[Task goal]:
Tally the lines below that contain the word "Switch", then give the tally alone.

(Collected data)
________________________
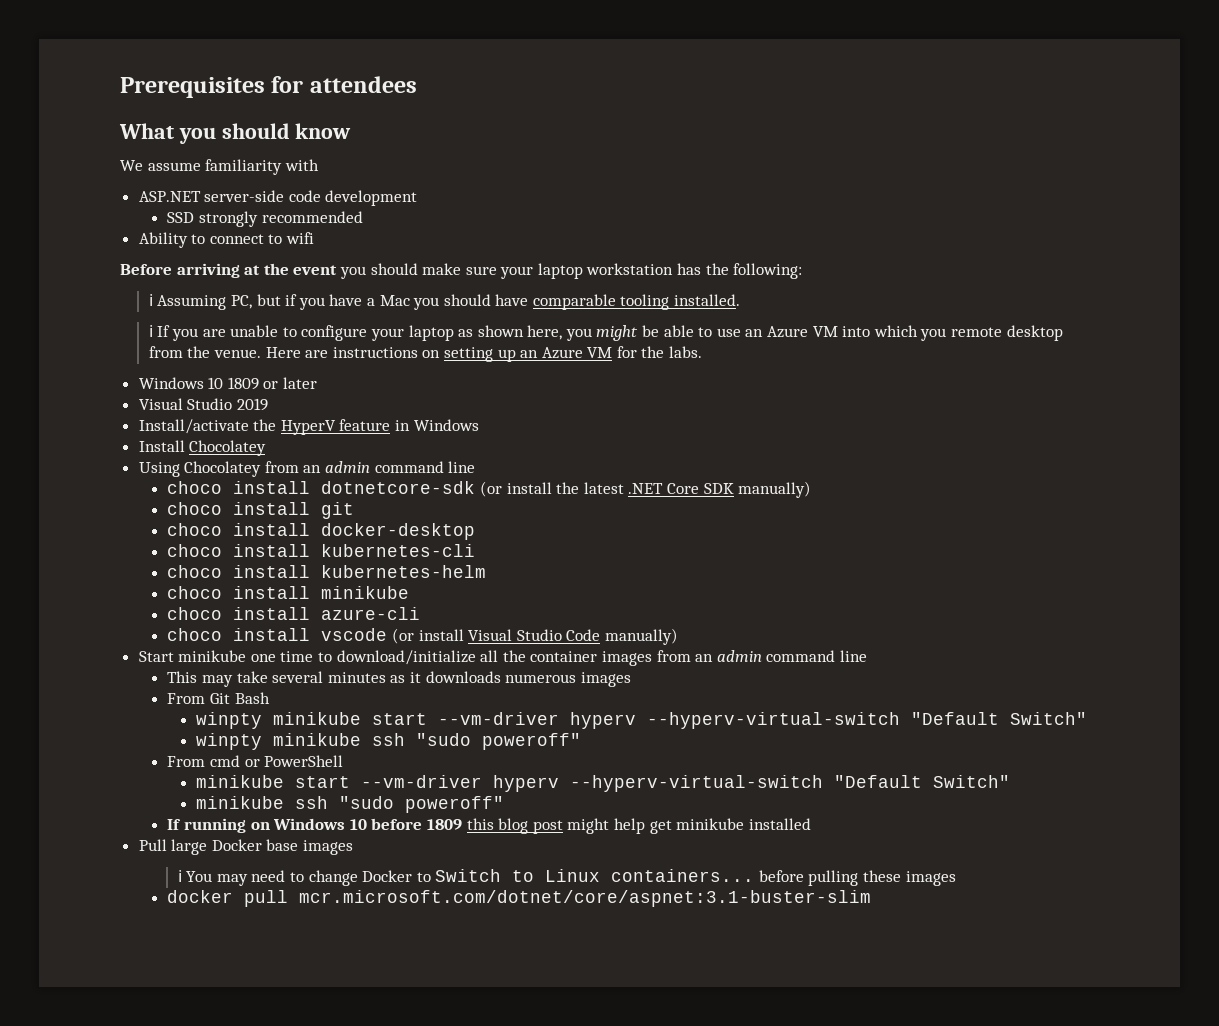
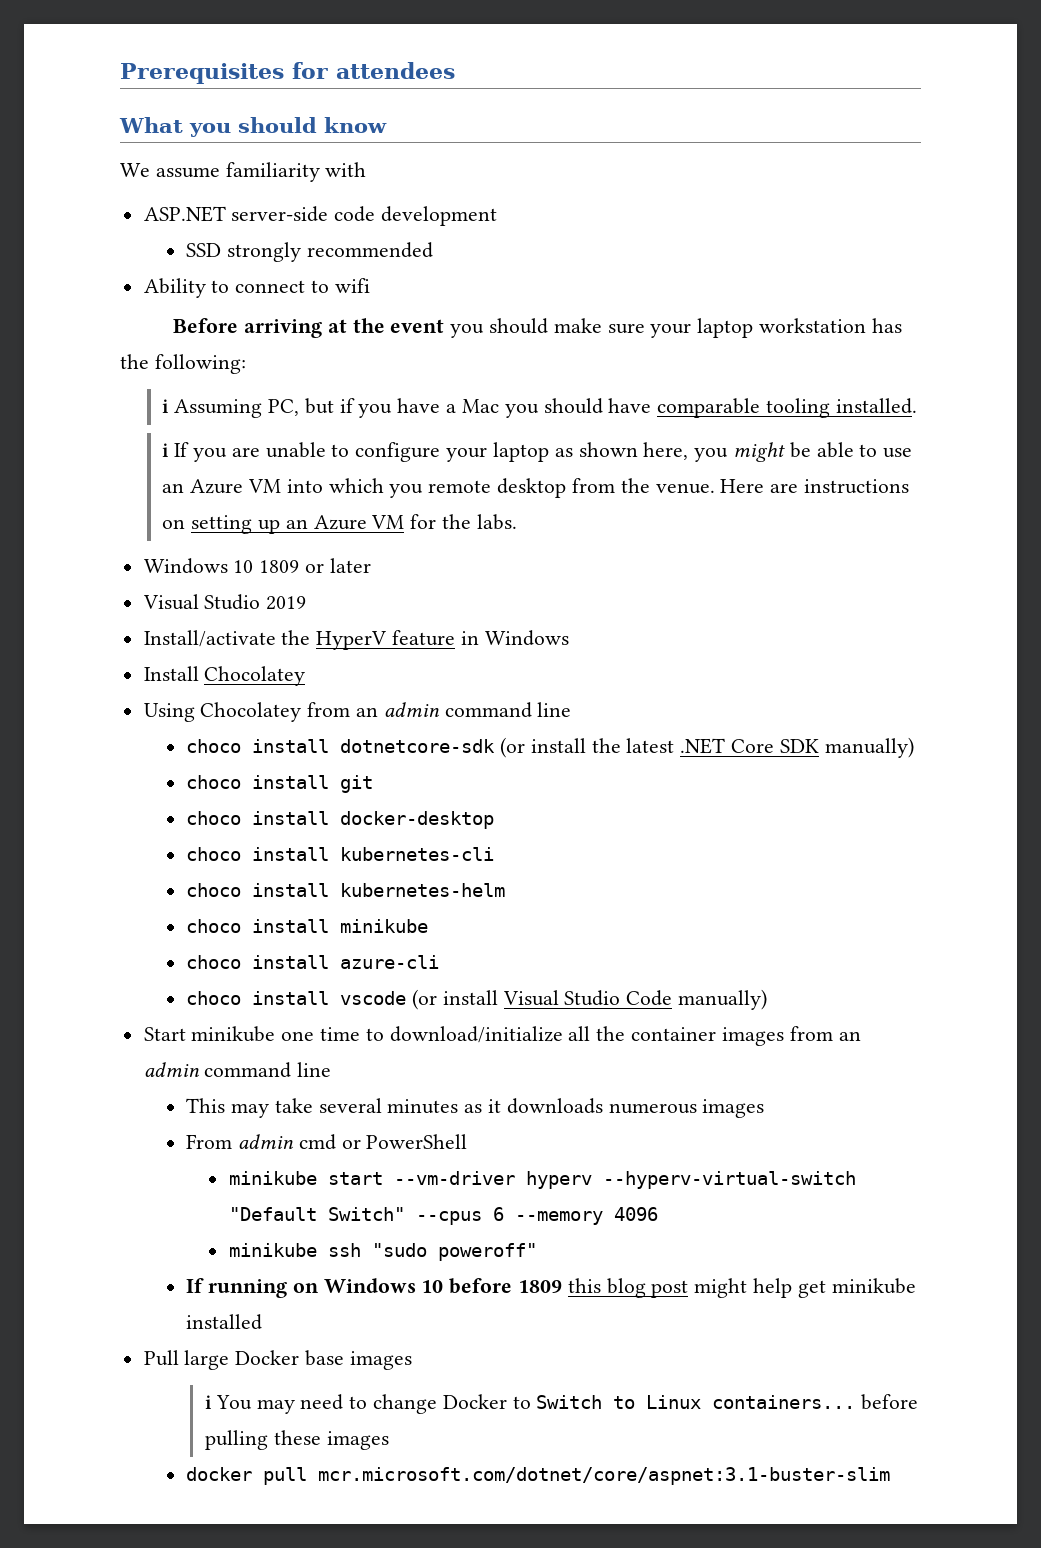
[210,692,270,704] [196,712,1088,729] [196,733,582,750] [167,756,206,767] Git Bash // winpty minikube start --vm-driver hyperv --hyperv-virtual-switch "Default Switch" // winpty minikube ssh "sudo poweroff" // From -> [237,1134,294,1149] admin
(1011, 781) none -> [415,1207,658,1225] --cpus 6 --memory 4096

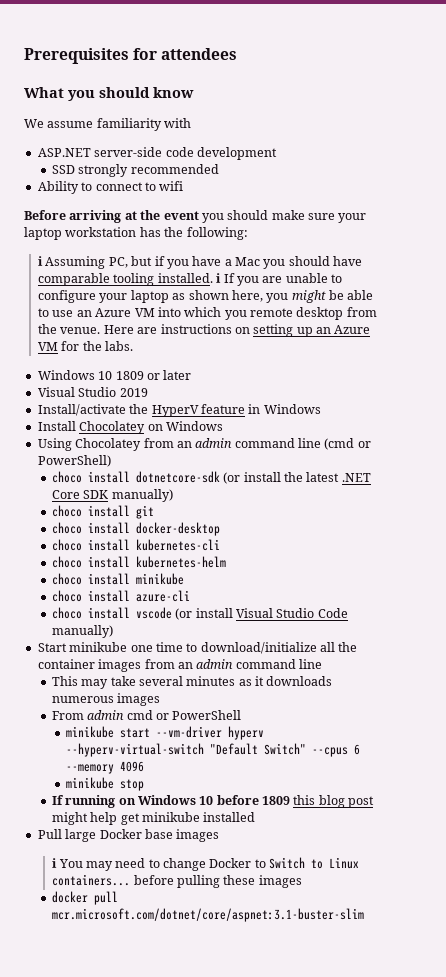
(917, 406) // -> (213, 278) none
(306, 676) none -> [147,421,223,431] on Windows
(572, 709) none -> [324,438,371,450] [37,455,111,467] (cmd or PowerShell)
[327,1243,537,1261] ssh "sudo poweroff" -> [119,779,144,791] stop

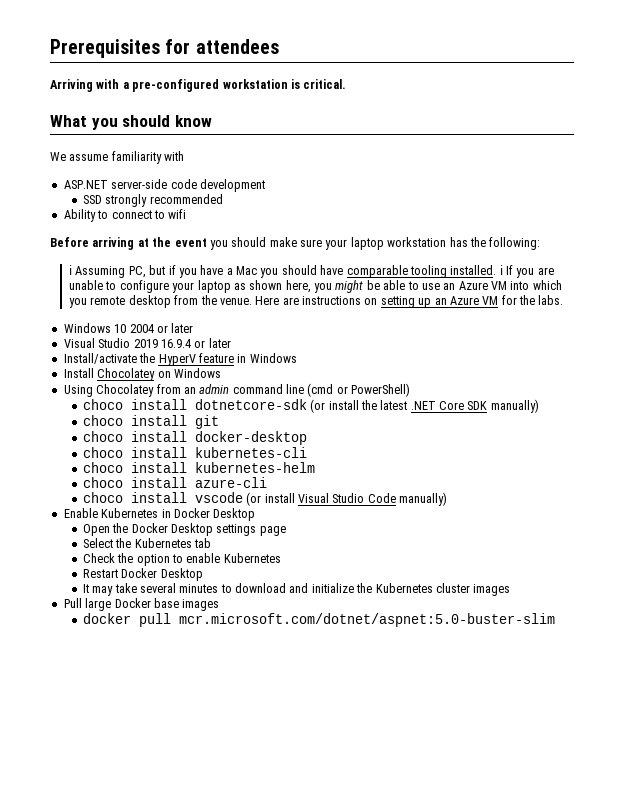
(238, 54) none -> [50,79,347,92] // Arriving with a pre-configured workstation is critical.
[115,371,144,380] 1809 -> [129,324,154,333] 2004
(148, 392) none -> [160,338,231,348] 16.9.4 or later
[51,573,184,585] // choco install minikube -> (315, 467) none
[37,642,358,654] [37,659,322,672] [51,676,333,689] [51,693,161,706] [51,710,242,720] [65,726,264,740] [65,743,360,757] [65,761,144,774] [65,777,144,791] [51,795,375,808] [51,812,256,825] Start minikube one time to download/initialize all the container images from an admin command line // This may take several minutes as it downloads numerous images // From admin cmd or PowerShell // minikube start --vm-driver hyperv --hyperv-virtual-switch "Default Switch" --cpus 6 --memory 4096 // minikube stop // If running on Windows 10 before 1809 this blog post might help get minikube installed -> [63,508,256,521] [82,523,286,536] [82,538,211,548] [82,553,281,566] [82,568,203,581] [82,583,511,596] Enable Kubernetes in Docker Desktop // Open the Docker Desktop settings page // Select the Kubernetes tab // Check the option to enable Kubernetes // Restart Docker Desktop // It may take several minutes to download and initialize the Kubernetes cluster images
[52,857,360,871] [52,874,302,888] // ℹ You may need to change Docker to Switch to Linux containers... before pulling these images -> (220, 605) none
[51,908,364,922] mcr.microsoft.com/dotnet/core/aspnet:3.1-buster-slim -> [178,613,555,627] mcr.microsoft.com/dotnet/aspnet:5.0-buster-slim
________________________
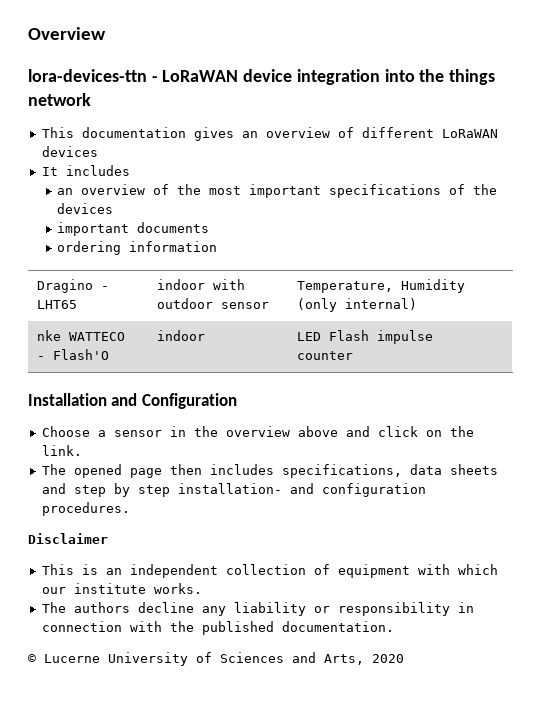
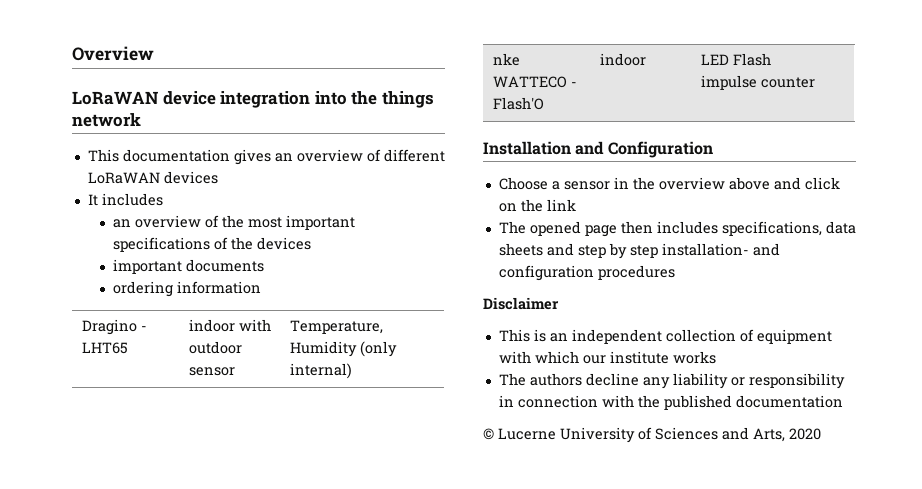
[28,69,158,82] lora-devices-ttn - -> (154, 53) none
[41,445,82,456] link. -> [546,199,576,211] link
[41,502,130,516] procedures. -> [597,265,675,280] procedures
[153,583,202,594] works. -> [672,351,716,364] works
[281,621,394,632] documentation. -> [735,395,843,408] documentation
________________________
[Written solution]:
3